Plus tard dans la matinée, après le départ des militants, une animatrice d’une radio locale, Léa Longo, a été agressée au volant de son véhicule par plusieurs vigiles sur la piste forestière à l’entrée de la zone de chantier. Dans le cadre de son activité professionnelle, notre consœur souhaitait obtenir des informations de la part des responsables du chantier à la suite des événements survenus plus tôt. Alors qu’elle repartait après avoir calé, elle s’est fait tirer les cheveux et a subi des insultes sexistes.

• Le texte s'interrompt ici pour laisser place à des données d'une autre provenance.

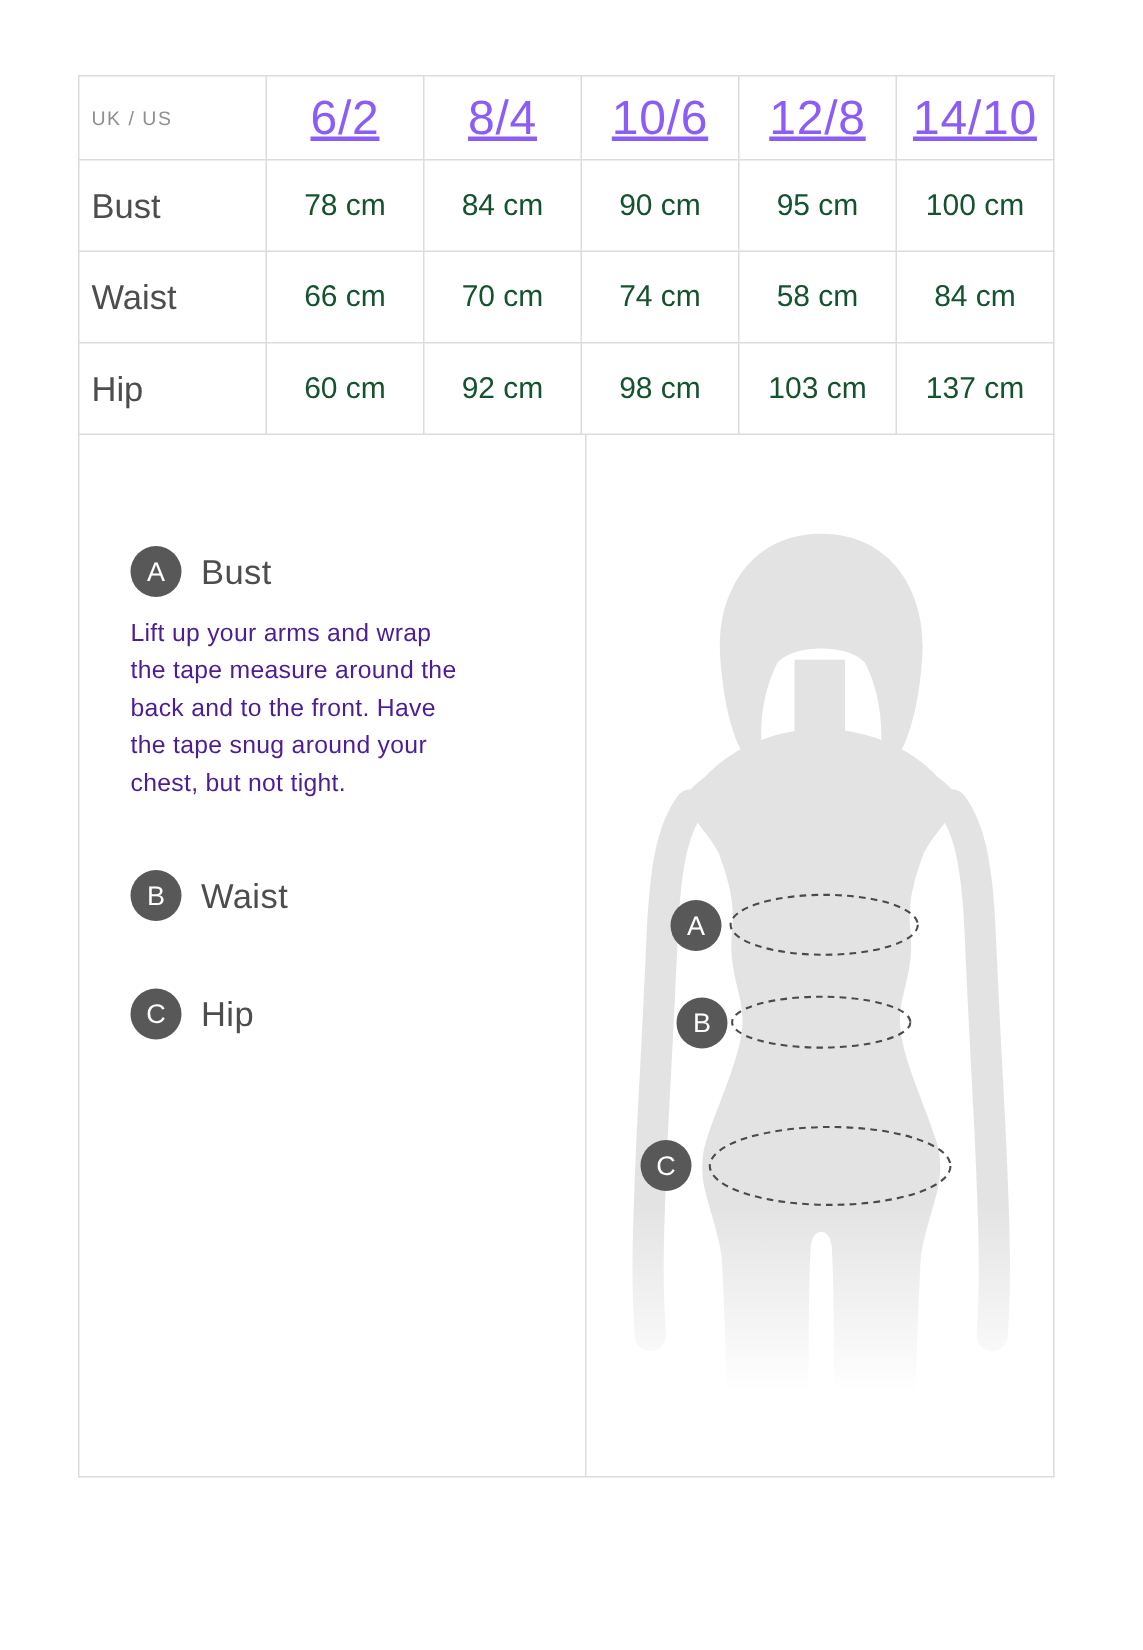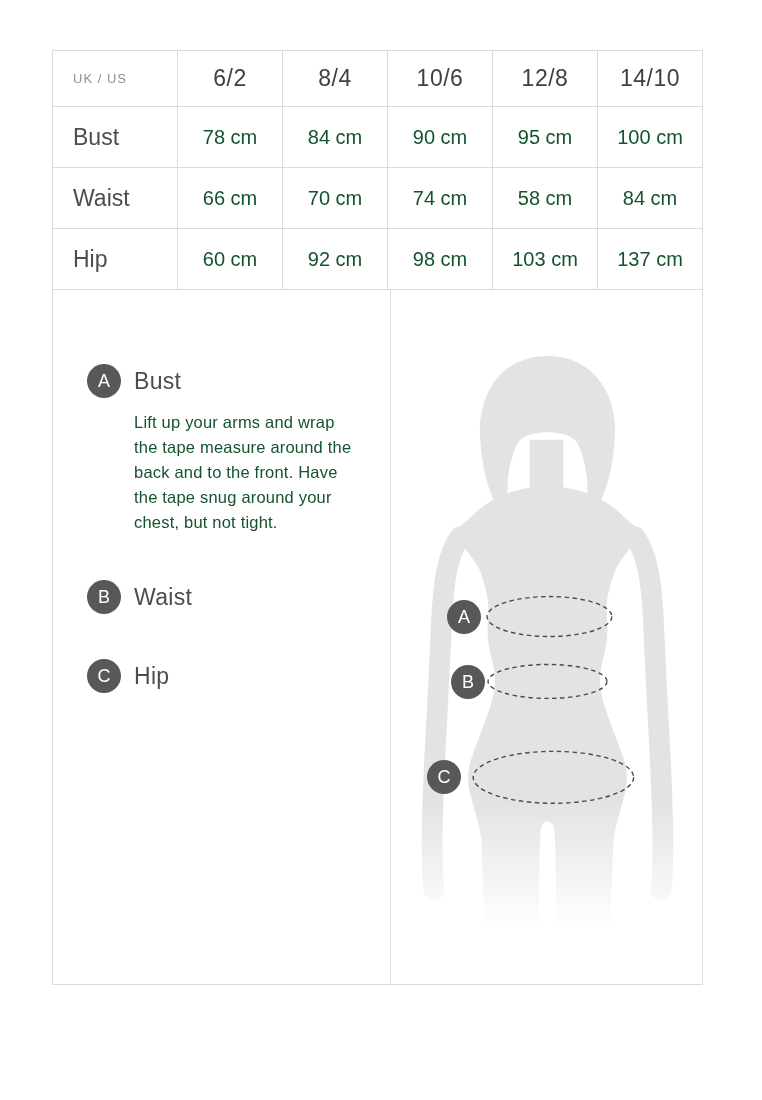"UK / US" table.size-table td.label-cell { padding-left: 20px -> 8px }
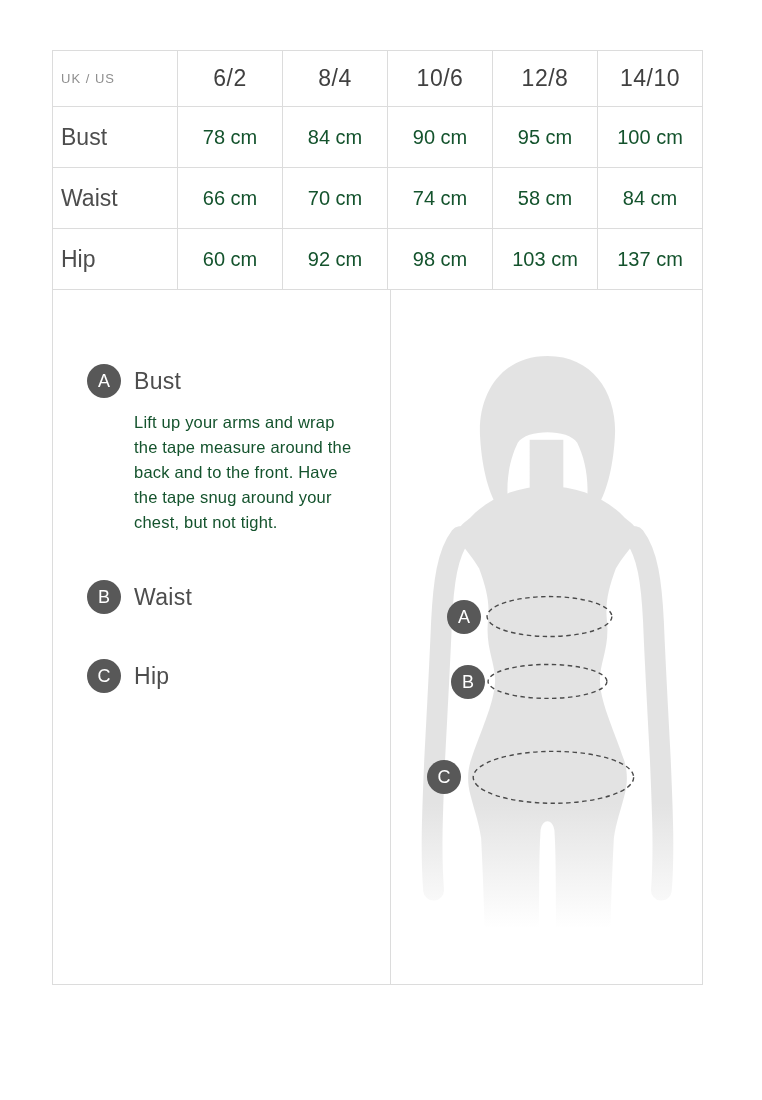"6/2" tr.row-size-1 .value-cell, tr.row-size-2 .value-cell { color: #404040 -> #8b5cf6; font-size: 23px -> 32px; text-decoration: none -> underline }
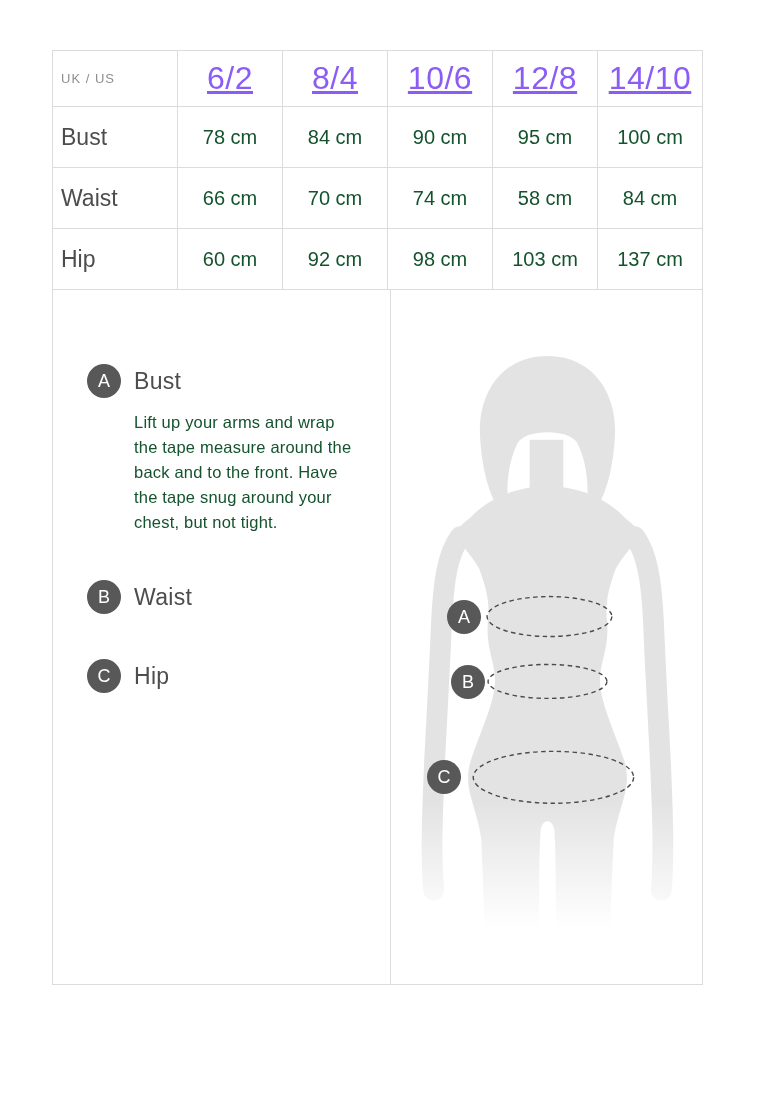"Lift up your arms and" .section-desc { color: #14532d -> #4c1d95; margin-left: 47px -> none }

Du côté de Boralex, les vigiles avaient de « bonnes raisons de se croire en danger », affirme Jean-Christophe Paupe, le directeur général Europe de la firme. Lui décrit un contexte de mois de violence de la part des militants, période au bout de laquelle le 6 décembre « nos gardiens se sont fait agresser durement », explique-t-il. Trois vigiles auraient été blessés lors de cet épisode. Il réserve ses preuves — dont des images de vidéosurveillance, dit-il — à la justice. Une partie des militants et des vigiles ont porté plainte. Contacté, le procureur de la République de Digne-les-Bains indique que « suite à l’ensemble des plaintes déposées, une enquête est diligentée par la gendarmerie nationale ». Les militants ont promis de poursuivre leur désobéissance civile. Le surlendemain de ces évènements, ils bloquaient à nouveau le site.